The results are subject to several limitations. First, although the IDB represents one of the most comprehensive cross-system databases used to examine this critical issue to date, it does not capture all possible services that could be used by individuals with possible opiate use disorders in Washington. Other possible sources include self-pay, private insurance, and the Department of Veterans Affairs (VA) system, among others. Another important limitation common to all administrative databases is that the actual treatment need of the population studied is unknown, so definitive statements cannot be made about the appropriateness of the services received. Furthermore, because of the limited time frame of the IDB, data are unavailable for individuals who used MH/SA services either before 1996 or after 1998. As a result, it is possible that this study has not captured the full service use history of some individuals who appear in the treatment system briefly at the beginning or end of the study period. A final limitation of this study is that information on prescription drug use is not available in the agency service records contained in the IDB and is therefore not considered in this study.

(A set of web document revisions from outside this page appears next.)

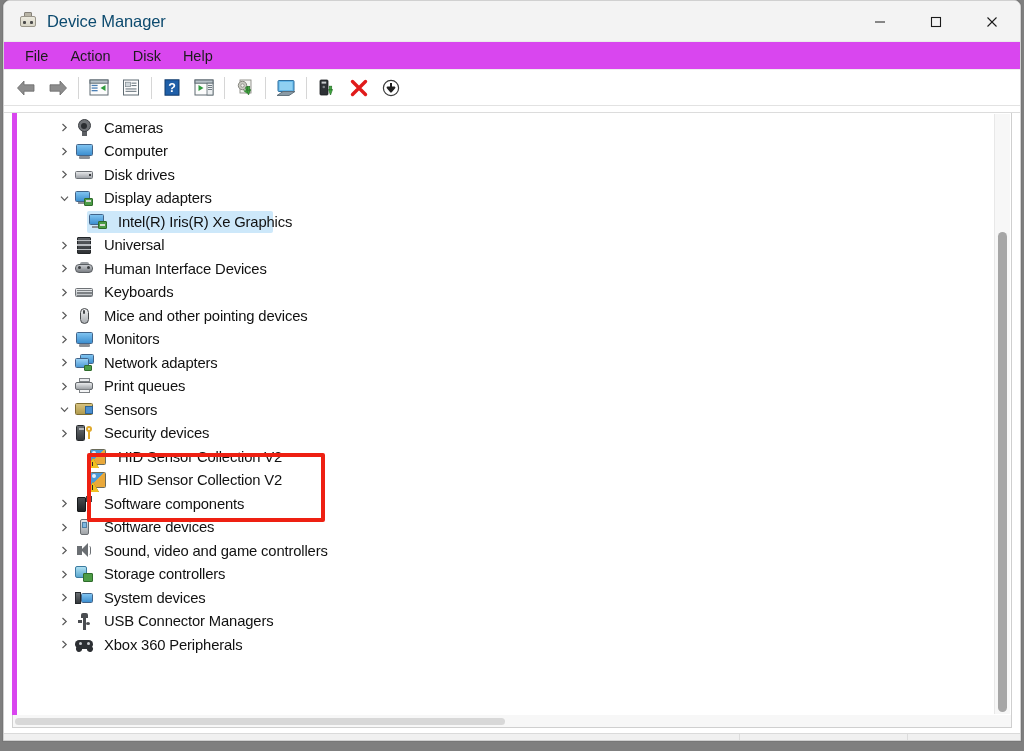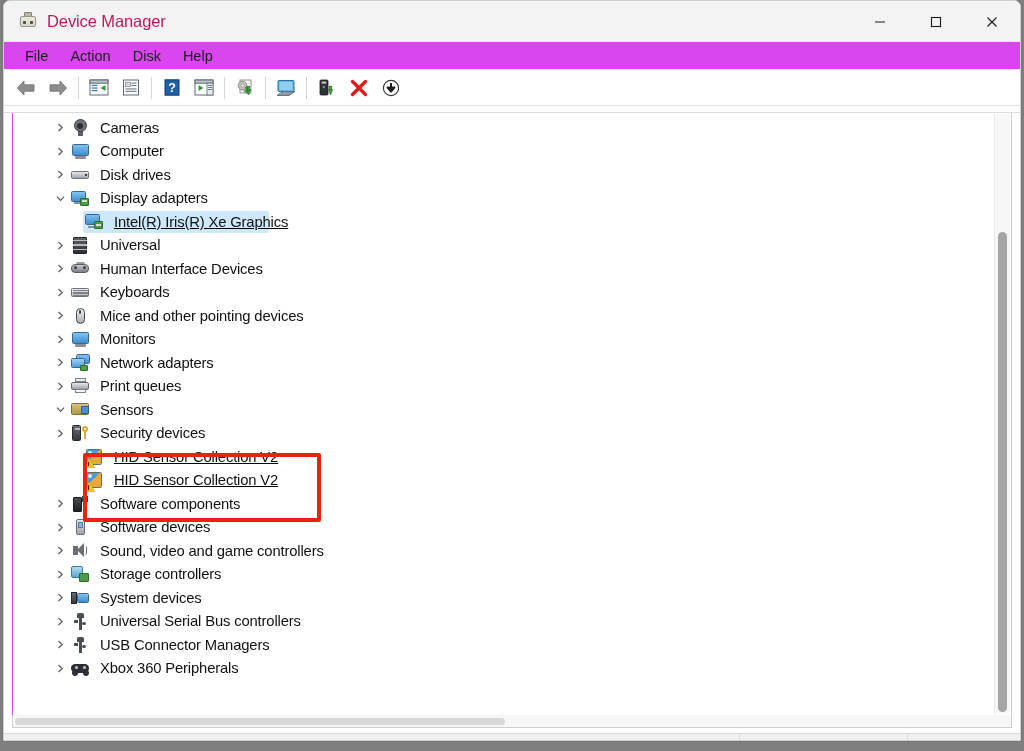--- a/index.html
+++ b/index.html
@@ -54,21 +54,21 @@
   .app-icon .ai-d1, .app-icon .ai-d2 {
     position: absolute; top: 10px; width: 3px; height: 3px;
     background: #4b4b4b; border-radius: 1px;
   }
   .app-icon .ai-d1 { left: 5px; }
   .app-icon .ai-d2 { left: 12px; }
 
   .title-text {
     margin-left: 9px;
     font-size: 16.5px;
-    color: #be185d;
+    color: #0c4a6e;
     letter-spacing: -0.1px;
     white-space: nowrap;
   }
 
   .wincontrols {
     position: absolute;
     right: 0; top: 0;
     height: 41px;
     display: flex;
   }
@@ -124,21 +124,21 @@
     height: 7px;
     background: #ffffff;
     border-bottom: 1px solid #dcdcdc;
   }
 
   
   .tree-wrap {
     position: relative;
     height: 602px;
     background: #ffffff;
-    border-left: 1px solid #d946ef;
+    border-left: 5px solid #d946ef;
     border-right: 1px solid #cfcfcf;
     margin: 0 8px;
     overflow: hidden;
   }
   .tree {
     position: absolute;
     left: 0; top: 3px; right: 18px; bottom: 0;
   }
   .row {
     height: 23.5px;
@@ -170,21 +170,21 @@
     position: absolute;
     left: 0; top: 1px; bottom: 1px;
     background: #cde8fa;
     border-radius: 2px;
     z-index: 0;
   }
   .row > * { position: relative; z-index: 1; }
 
   
   .ind0 { padding-left: 38px; }
-  .ind1 { padding-left: 70px; text-decoration: underline; }
+  .ind1 { padding-left: 70px; }
 
   
   .ic { position: relative; width: 19px; height: 17px; }
 
   
   .ic-camera .lens-o { position:absolute; left:3px; top:0px; width:13px; height:13px; border-radius:50%; background:#6f7276; border:1.5px solid #3d4044; }
   .ic-camera .lens-i { position:absolute; left:6.5px; top:3.5px; width:6px; height:6px; border-radius:50%; background:#2b2e31; }
   .ic-camera .stand { position:absolute; left:7px; top:12px; width:5px; height:5px; background:#5c5f63; }
 
   
@@ -826,36 +826,20 @@
         </div>
         <div class="icon-slot">
           <div class="ic ic-sys">
               <div class="l"></div>
               <div class="r"></div>
             </div>
         </div>
         <div class="label">System devices</div>
       </div>
 
-      <div class="row ind0">
-        <div class="chev">
-          <svg width="9" height="9" viewBox="0 0 9 9">
-              <path d="M2.5 1 L6.2 4.5 L2.5 8" fill="none" stroke="#5a5a5a" stroke-width="1.2"></path>
-            </svg>
-        </div>
-        <div class="icon-slot">
-          <div class="ic ic-usb">
-              <div class="head"></div>
-              <div class="stem"></div>
-              <div class="a1"></div>
-              <div class="a2"></div>
-            </div>
-        </div>
-        <div class="label">Universal Serial Bus controllers</div>
-      </div>
 
       <div class="row ind0">
         <div class="chev">
           <svg width="9" height="9" viewBox="0 0 9 9">
               <path d="M2.5 1 L6.2 4.5 L2.5 8" fill="none" stroke="#5a5a5a" stroke-width="1.2"></path>
             </svg>
         </div>
         <div class="icon-slot">
           <div class="ic ic-usb">
               <div class="head"></div>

Despite these limitations, the analysis of service use patterns of individuals with possible opiate use disorders during the late 1990s offers key implications for today’s policy makers as they attempt to address issues surrounding the emergence of new opiates. First and foremost, if policy makers are trying to track the service use of a small but important segment of the overall SA population, using integrated data is a necessity. When funding for treatment services is cut in an effort to contain costs, it is important to determine if those services have simply been shifted to other state programs, reflecting little net cost savings for states overall. The present study combines state MH/SA agency data with state Medicaid data, but including additional data sources (e.g., VA or criminal justice system) would provide an even more complete picture of service use patterns. Second, the utility of administrative data for analyses such as these is often limited by the influence of the regulatory environment, clinical practice patterns, and the institutional history of the data systems used. Given that state and federal policy makers increasingly rely on administrative data to assess the performance of the treatment system, the results clearly highlight the need to better track service provision. SAMHSA’s IDB, therefore, represents the vanguard of a new, expansive, cross-agency philosophy regarding administrative data sources and serves as a model for new and more comprehensive data integration efforts.